Plastered so close to him, she could feel the accelerated thud of his heart, the audible unevenness as he inhaled. For a split-second, when she had believed he didn’t want to marry her, her entire life had metaphorically gone down a drain before her eyes and she had been ready to let the alligator snack on her, so bleak and dismal had been her future. ‘I’m not sure I’m convinced,’ she muttered uncertainly. ‘You look shattered!’

‘What an imagination you have,’ he murmured, sounding reassuringly more like himself.

‘You look shattered,’ Georgie said again, although she had never been less keen to pursue a subject, for now that she had decided that she was going to marry him, the fear that he might have cooled off on the idea devastated her.

‘Possibly I wasn’t expecting you to surrender this— this…’ Unusually, he hesitated.

‘This quickly? This easily?’ she inserted, burning with mortification. ‘Expected me to be more of a challenge, did you? Suddenly discovered that when I gave you what you said you wanted, you really didn’t want it at all? Well, let me tell you, I!—’

‘Shut up,’ Rafael snapped with a quaver in his usually level drawl. ‘Because if I laugh, I’m dead in the water, es verdad? I’ll go back to being a slimy, insensitive toe-rag… For Dios, I have had enough of this peculiar conversation! I want to look at you…’

Impatiently anchoring his hands beneath her arms, Rafael helped her to dismount. He vaulted down in her wake and gazed at her with glittering dark eyes sharp enough to cut glass. He was perceptibly tense. Both disconcerted and confused, she looked back at him. ‘Rafael, what ?’ And that was as far as she got.

‘Georgie, tell me truthfully—why, after all that I have done, are you prepared to marry me?’

Completely unready for so direct a question, Georgie flushed and glanced away.

‘It doesn’t matter what you say. It won’t change anything,’ Rafael stated, with a tautness at variance with the reassurance.

‘You’re very attractive,’ she mumbled, loathing him for putting her on the hot seat without warning, miserably recalling everything he had said on the subject of marriage—emotion hadn’t figured once either before or after he took her to bed and discovered she wasn’t the bed-hopping tramp he had believed.

‘I think we can take that as mutually understood,’ Rafael retorted very drily, but with an edge of driven impatience. ‘We should talk about this. Trust me and be honest. Why do you want to marry me?’

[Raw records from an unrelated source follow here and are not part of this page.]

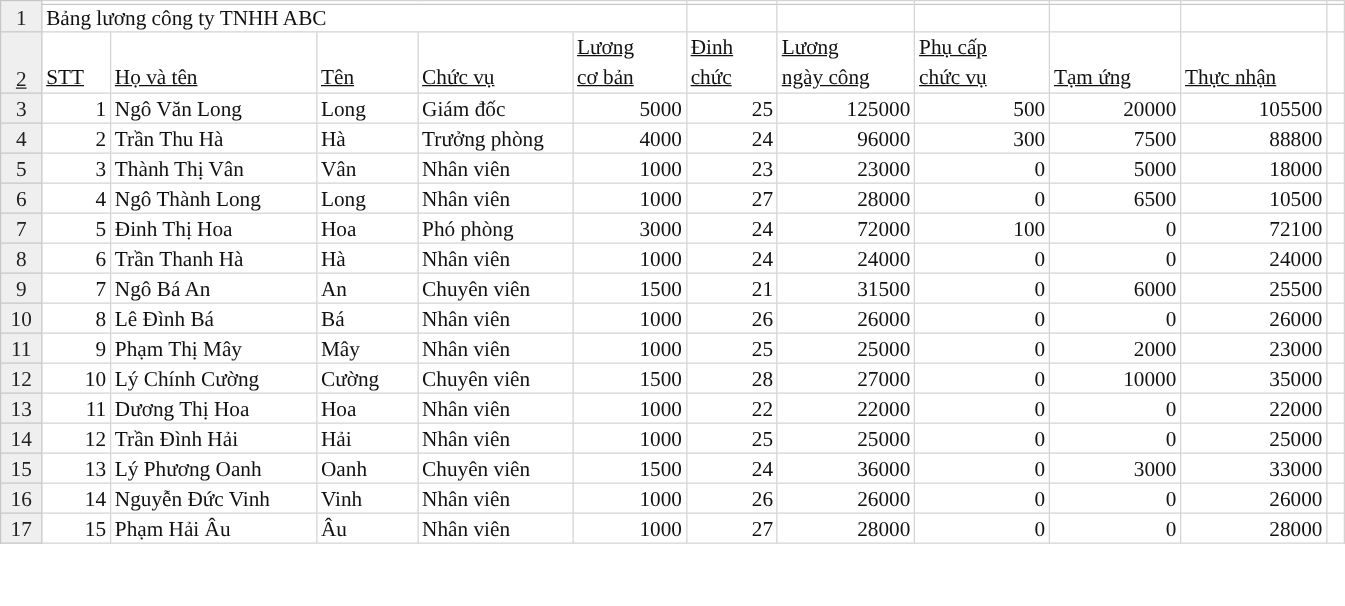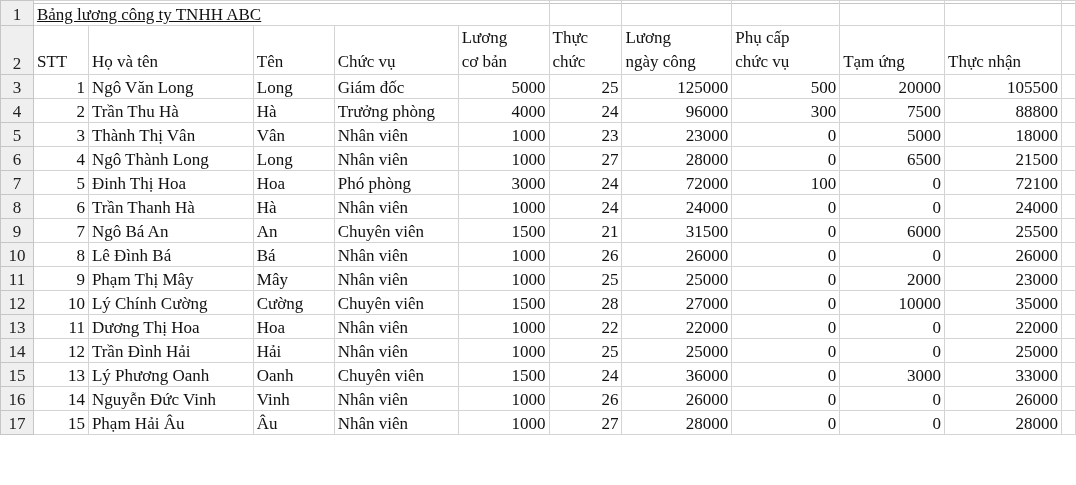"Bảng lương công ty TNHH" td.title { text-decoration: underline -> none }
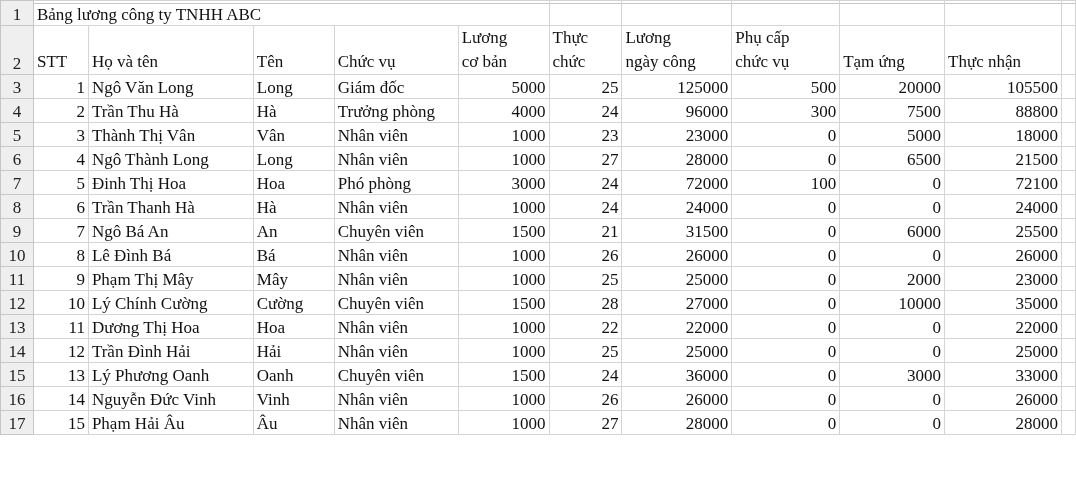"Lương" tr.r2 td { text-decoration: none -> underline }
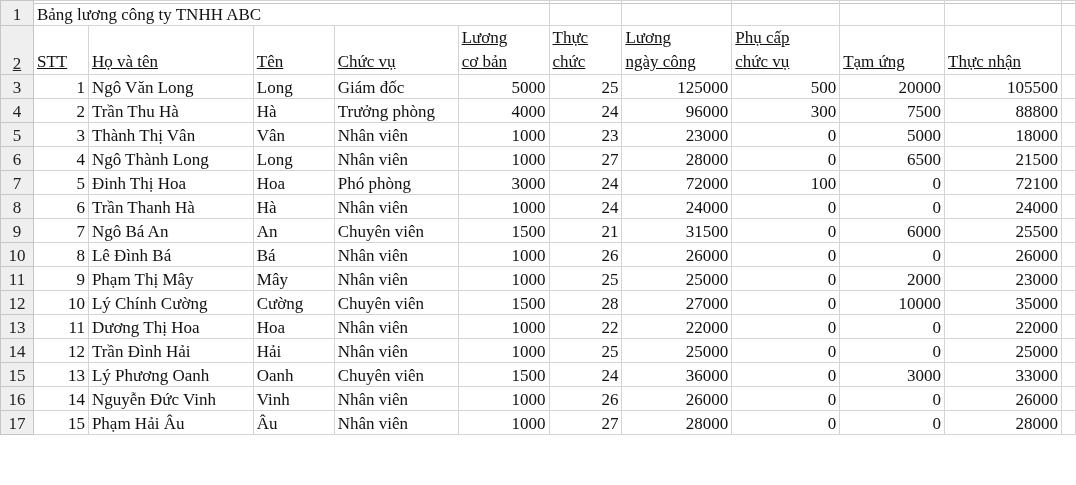"Thực" span { text: Thực -> Đinh }
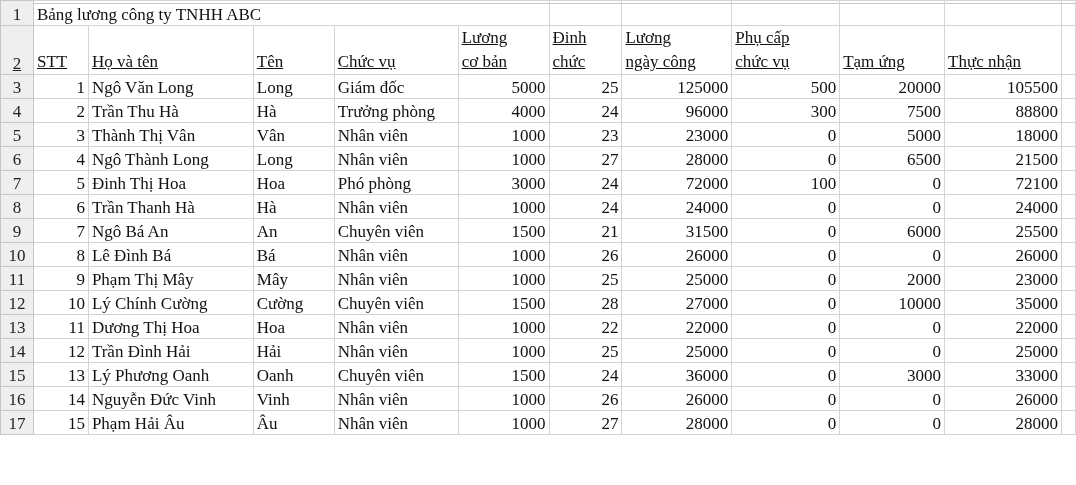"21500" td.num { text: 21500 -> 10500 }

Did he suspect that she was in love with him? Did that make him feel guilty again? Did it worry him that she might be entering the marriage with expectations and demands he couldn’t possibly fulfil? Slowly, Georgie lifted her fiery head, biting at her lip.

‘You can give me the kind of life I’ve always wanted,’ she answered after much frantic thought, her wide eyes eloquent of her inner turmoil.

He released his breath audibly and sent her a shimmering golden glance that was utterly impassive. ‘Estupendo… fine. I think I’ll radio for the helicopter. You look tired,’ he completed flatly.

In frustration she watched him use the radio. She took a couple of steps away. Evidently, she had said the wrong thing. But what did he want from her? She forced a stilted laugh and swung back from him. ‘Rafael… what would you have said if I had said I wanted to marry you because I loved you?’

‘I’d have laughed myself into the nearest asylum.’ A sardonic smile curved his sensual mouth, hooded dark eyes gleaming over her as he threw his arrogant head back. ‘And run like hell. In a marriage of—shall we say, convenience?—love would be a messy and embarrassing complication.’

He could have taken an axe to her and caused less pain. In the back of her mind she had thought that maybe in time, maybe when all the nasty ripples from the past had settled, maybe when he realized that she could make him happy, his emotions might become involved and he would contrive by some wonderful miracle to look on her as something more than a beautiful, sexually available bed-partner. But now he was telling her with brutal finality that he absolutely didn’t want that kind of emotional attachment between them.